Australia’s commercial broadcasters have welcomed a government plan to abolish the television licence fees they currently pay.
As of the 2017/18 Australian fiscal year, channels such as Network Seven, Nine and Ten will no longer pay commercial TV licence and datacasting fees, but instead pay a spectrum-based charge.
This will reduce their payments from around A$130 million (US$96.3 million) per year to about A$40 million.
The government package also reiterates plans to abolish the the so-called ‘two out of three’ rule, which stops media companies from owning TV, newspaper and radio broadcasting licences at the same time; calls for a review on children’s TV programming; and plans to restrict online gambling adverts across all platforms.
“The Government’s package provides very welcome, immediate financial relief for all commercial free-to-air television broadcasters. It provides a boost for local content and the local production sector,” said Network Ten CEO Paul Anderson (pictured right).
“Every dollar from today’s changes will be reinvested into our great Australian content and into continuing to enhance our services for viewers across all platforms.
“Recent financial results and announcements from across the Australian media industry clearly demonstrate that this is a sector under extreme competitive pressure from the foreign-owned tech media giants.”
Ten is in a precarious financial situation, and its commercial television rivals have all complained of the burden of the existing licence fees place on investing in content.
“Nine believes this total package tackles the various elements of media reform required for the industry to compete with global players in a rapidly changing media environment,” said Nine CEO Hugh Marks (pictured left). “We would encourage the parliament to pass all elements in their entirety.
“The move from licence fees to a spectrum use-based fee addresses the onerous and prohibitive charges we have been facing, at a time when our business is competing with global giants who have no such restrictions in our market.”
He also added it was “sensible to address the outdated media ownership rules” in Australia.
Tim Worner, CEO of Seven Network parent Seven West Media, said licence fees had been “the single biggest regulatory impediment facing this industry for some time”.

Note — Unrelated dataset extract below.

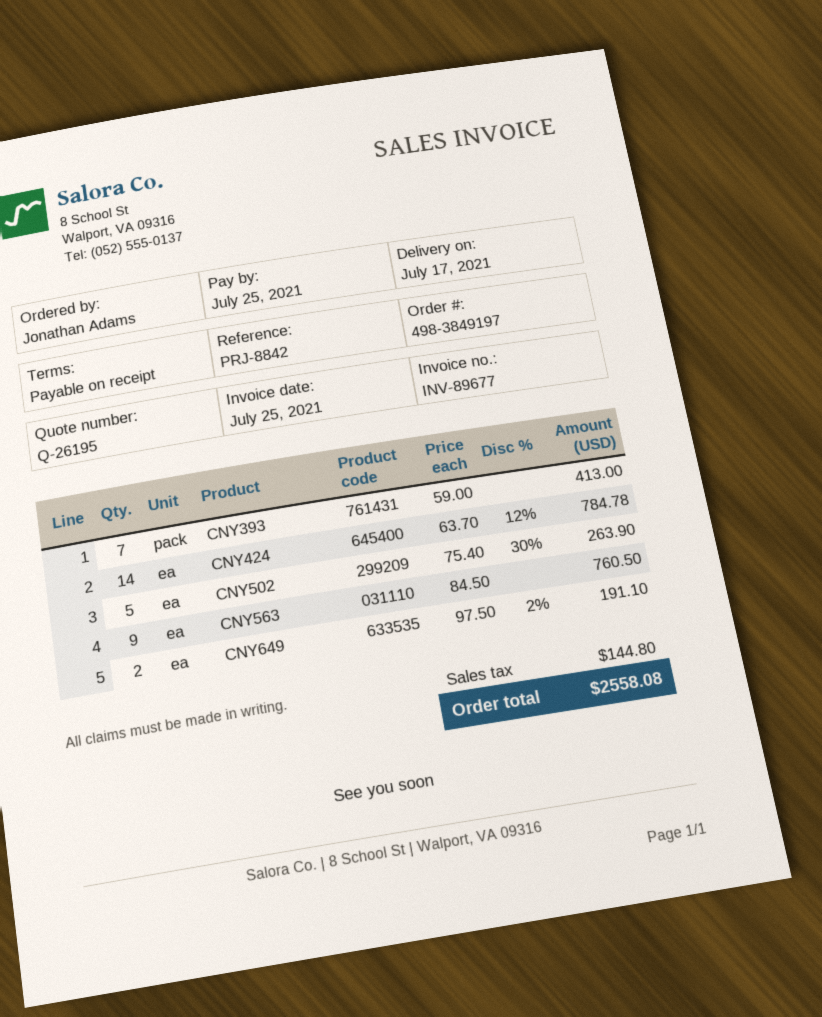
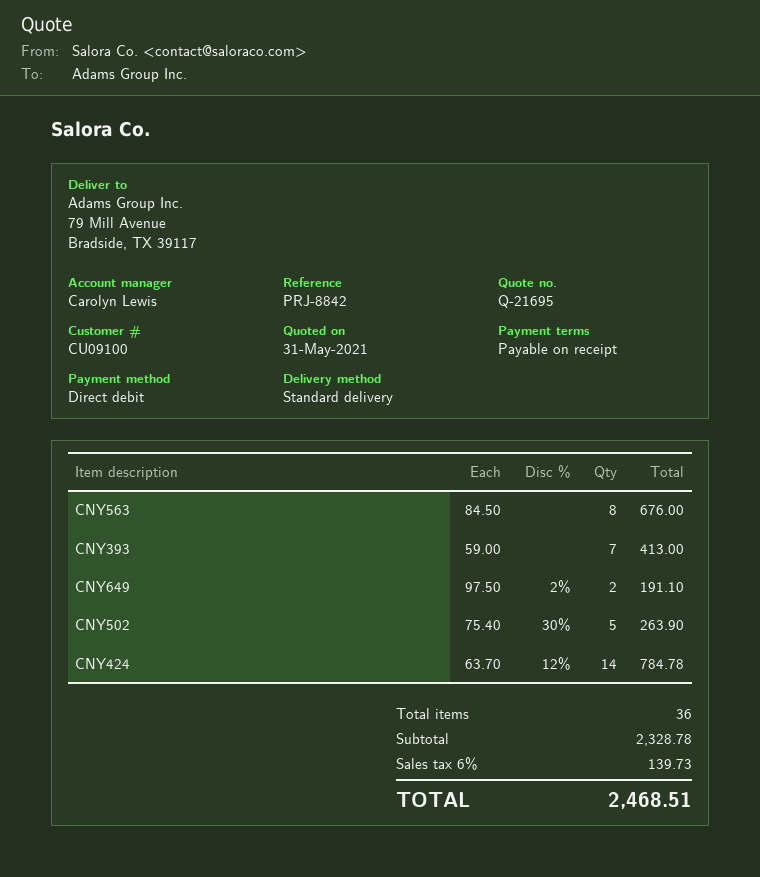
quote number: Q-26195 -> Q-21695
CNY563: 9 x 84.50 = 760.50 -> 8 x 84.50 = 676.00
tax: 144.80 -> 139.73
total: 2558.08 -> 2468.51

“Removing these outdated fees will allow us to invest in more and better local content and to transform our businesses for the future,” he added.
“I endorse the complete legislation package proposed by the government, including licence fee reductions, media ownership changes, gambling advertising restrictions, anti-siphoning and the spectrum charge,” added SWM chairman Kerry Stokes. “It will give us a real opportunity to compete in the new media environment.”
However, production body Screen Producers Australia called on the government to close a loophole that allows commercial broadcasters to acquit Australian content quotas with New Zealand-produced shows, which are often cheaper to acquire than paying for local production.
“The loophole must be closed. Because of a lack of foresight when negotiating a trade deal with New Zealand in the 1980s, broadcasters can broadcast cheap, second-run New Zealand programs and have them qualify as Australian,” said SPA CEO Matthew Deaner. “Having New Zealand from Above and New Zealand on a Plate qualify as Australian content makes a mockery of the Australian Content Standard. This is one of the reasons why a content review, announced by the Government on the weekend, is long-overdue.”
“The report lays bare the stress the industry is under and unfortunately, the commercial television broadcasters’ commitment to Australian drama and Australian children are the first casualties. Since 2013, the broadcasters’ expenditure on Australian drama has dropped nearly 30 per cent.
“At the same time, New Zealand drama is increasingly used as a cheap substitute. In 2016, Channel Nine acquit just over 40 per cent of its first-run drama quota on New Zealand content and Ten acquit 20 per cent of its first-run children’s drama quota on New Zealand content.”
The SPA welcomed the package’s overall goals, and in particular the children’s TV programming review, noting the commercial broadcasters wanted their current quotas “abolished”.
“This is a major concern,” said Deaner. “As an industry, we will resist this proposal while working constructively to develop options to strengthen this important part of the industry.”
The Turnbull government’s plans have been met with political opposition by the Labour and Green parties, particularly over the plan to relax media ownership regulations.